Rebecca Hahn lives in Rhode Island and is a former city girl from Fall River, Massachusetts turned wife, stepmom, and high school English teacher. Each summer, she spends her time growing more fruits and vegetables than her family can eat. She writes her poetry late at night instead of sleeping.
Photography by Phillipe Martin Chatelain
I don’t want to hold your baby.
What you probably don’t know
Is that we tried,
Tried for years to have our own.
What you surely don’t know is that sometimes,
I’m almost relieved that it didn’t happen.
I wonder if I could’ve held it all together
Or if it would’ve come crashing down.
The drives to work with little to no sleep.
Keeping up with work and a baby to love
Who would deserve to come first.
I wonder if I would’ve had the ability to be a good mother,
The kind of mother a baby needs,
The kind of mother I didn’t have,
The one I never saw with my own eyes.
I’ve heard stories from friends
About their moms like me who damaged them.

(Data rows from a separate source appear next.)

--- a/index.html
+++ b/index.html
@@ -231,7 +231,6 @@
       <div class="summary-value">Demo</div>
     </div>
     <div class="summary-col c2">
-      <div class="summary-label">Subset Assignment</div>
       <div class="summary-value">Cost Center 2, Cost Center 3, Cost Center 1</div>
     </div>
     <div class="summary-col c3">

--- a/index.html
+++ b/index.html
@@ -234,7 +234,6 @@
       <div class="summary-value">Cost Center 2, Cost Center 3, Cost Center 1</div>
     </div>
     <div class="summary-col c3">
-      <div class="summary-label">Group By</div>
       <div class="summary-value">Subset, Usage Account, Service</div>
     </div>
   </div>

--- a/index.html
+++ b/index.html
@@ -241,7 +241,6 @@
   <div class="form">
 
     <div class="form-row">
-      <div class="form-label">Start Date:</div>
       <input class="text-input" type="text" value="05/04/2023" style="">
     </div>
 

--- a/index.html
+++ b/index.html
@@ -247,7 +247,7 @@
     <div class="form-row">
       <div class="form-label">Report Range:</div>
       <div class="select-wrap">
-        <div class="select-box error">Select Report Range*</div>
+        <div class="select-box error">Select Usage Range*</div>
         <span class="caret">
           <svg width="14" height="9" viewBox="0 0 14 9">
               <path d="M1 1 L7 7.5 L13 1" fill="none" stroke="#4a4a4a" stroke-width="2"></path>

Maybe it’s better this way,
But it still hurts.
It hurts me in my deepest recesses
That we couldn’t add one more to our life together.
So when you’re in the maternity ward,
Don’t be upset if I don’t visit.
I’ll say I want you to rest
And have time to bond with your new love.

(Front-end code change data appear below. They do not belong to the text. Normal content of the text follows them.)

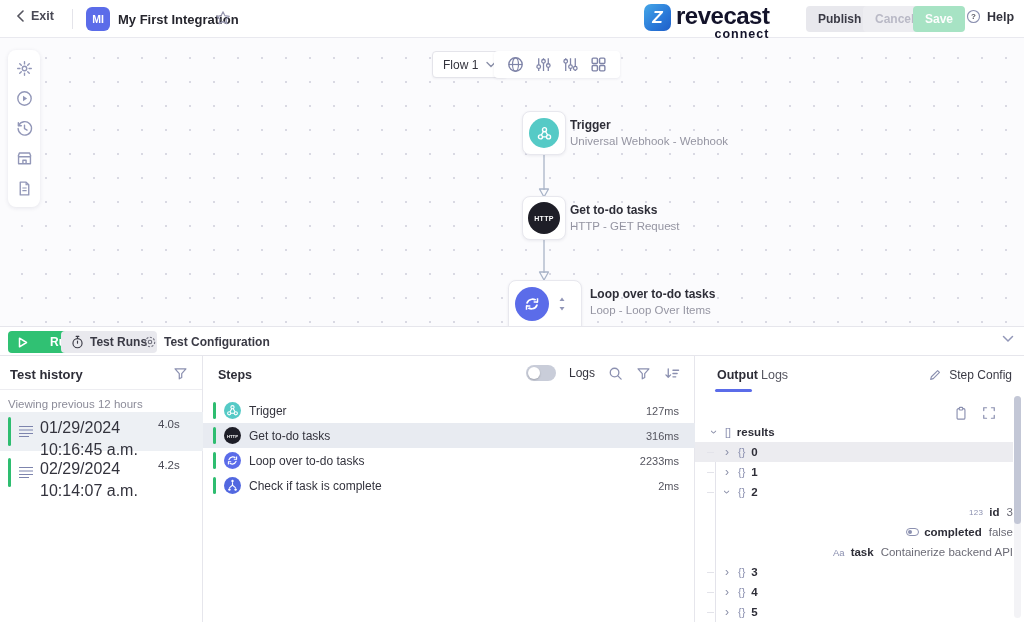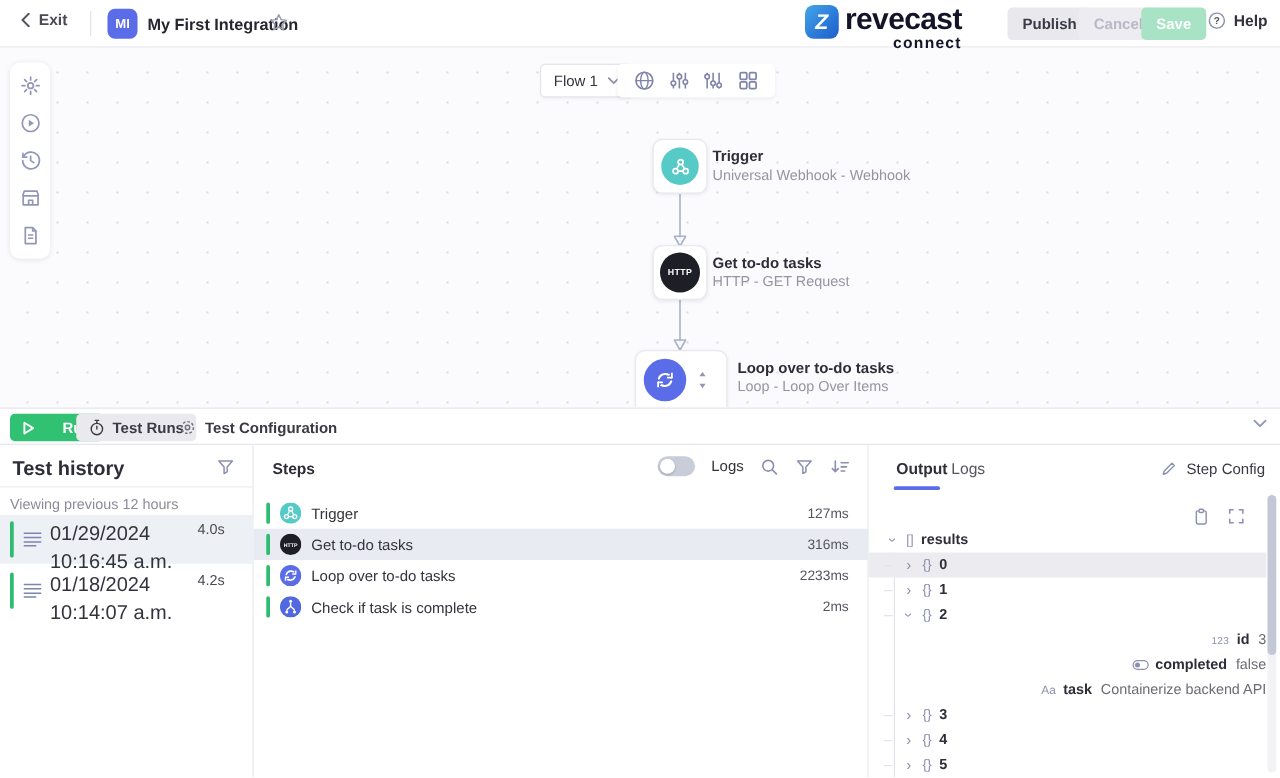--- a/index.html
+++ b/index.html
@@ -58,7 +58,7 @@
   .p-output { left:695px; width:329px; }
 
   .ph-head { position:relative; height:34px; border-bottom:1px solid #ededf1; }
-  .ph-title { position:absolute; left:10px; top:11px; font-size:16px; font-weight:bold; color:#2e2e38; }
+  .ph-title { position:absolute; left:10px; top:11px; font-size:13px; font-weight:bold; color:#2e2e38; }
   .ph-filter { position:absolute; right:14px; top:10px; cursor:pointer; }
   .ph-viewing { position:absolute; left:8px; top:42px; font-size:11.5px; color:#8c8c99; }
   .hist-entry { position:absolute; left:0; width:203px; height:39px; cursor:pointer; }

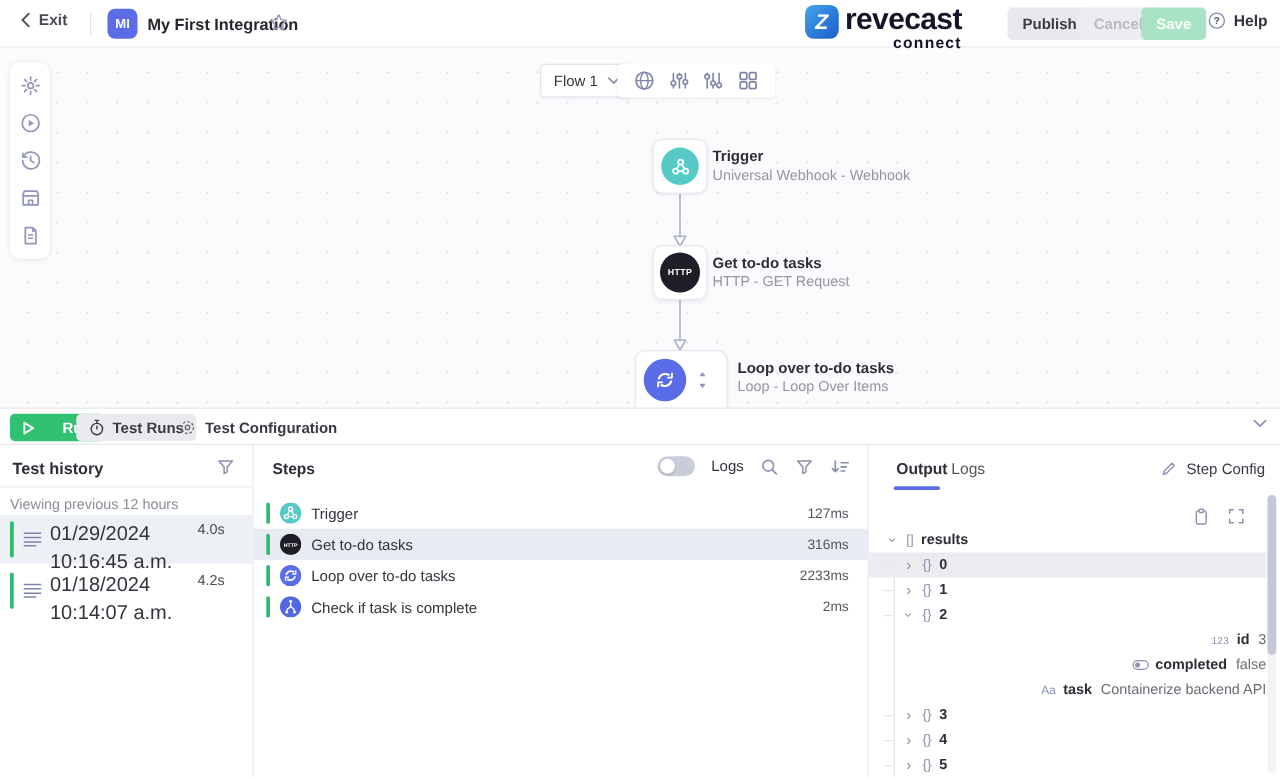--- a/index.html
+++ b/index.html
@@ -357,7 +357,7 @@
               <path d="M1 2.5h14M1 6h14M1 9.5h14M1 12.5h10" stroke="#7d84ad" stroke-width="1.2"></path>
             </svg>
           </span>
-        <div class="hist-ts">01/18/2024 10:14:07 a.m.</div>
+        <div class="hist-ts">02/29/2024 10:14:07 a.m.</div>
         <div class="hist-dur">4.2s</div>
       </div>
     </section>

And when you’re back at home
But don’t be offended if I don’t hold your baby.
I’ll be polite.
I’ll say I have a cold coming on.
Fix it, mom.
We sat outside the ice cream shop
Mom, dad, Ca, and me
Before it all changed.
It was winter
With dad wearing cut off jean shorts and sandals,
Yet I couldn’t keep up with my dripping cone.
Ice cream fingers.
I said, “Fix it, mom,”
And she did.
She licked a wide path around the top of the cone,
And she made it all better.
Her ability to fix it ended there.
She’s more the type to destroy than mend.
It wasn’t long after that dad drove away
With his shirts hanging from the hooks in the back of his car.
He’d had enough of her mistakes.
How he’d stayed as long as he did
I’ll never understand.
After those days
she never fixed anything again.
She decided that she’d had enough of raising me
and let me go.
Let me go to make my mistakes
And make them I did.
A teenager with no one to tell me no,
You shouldn’t do that.
Or no, you shouldn’t be like that.
I knew at the time that life would be different
if I still had a mom who had the ability or desire
to ever fix anything again.
But I didn’t and there I was
drowning in my blunders and missteps.
Sticky fingers and holding the napkins
all on my own.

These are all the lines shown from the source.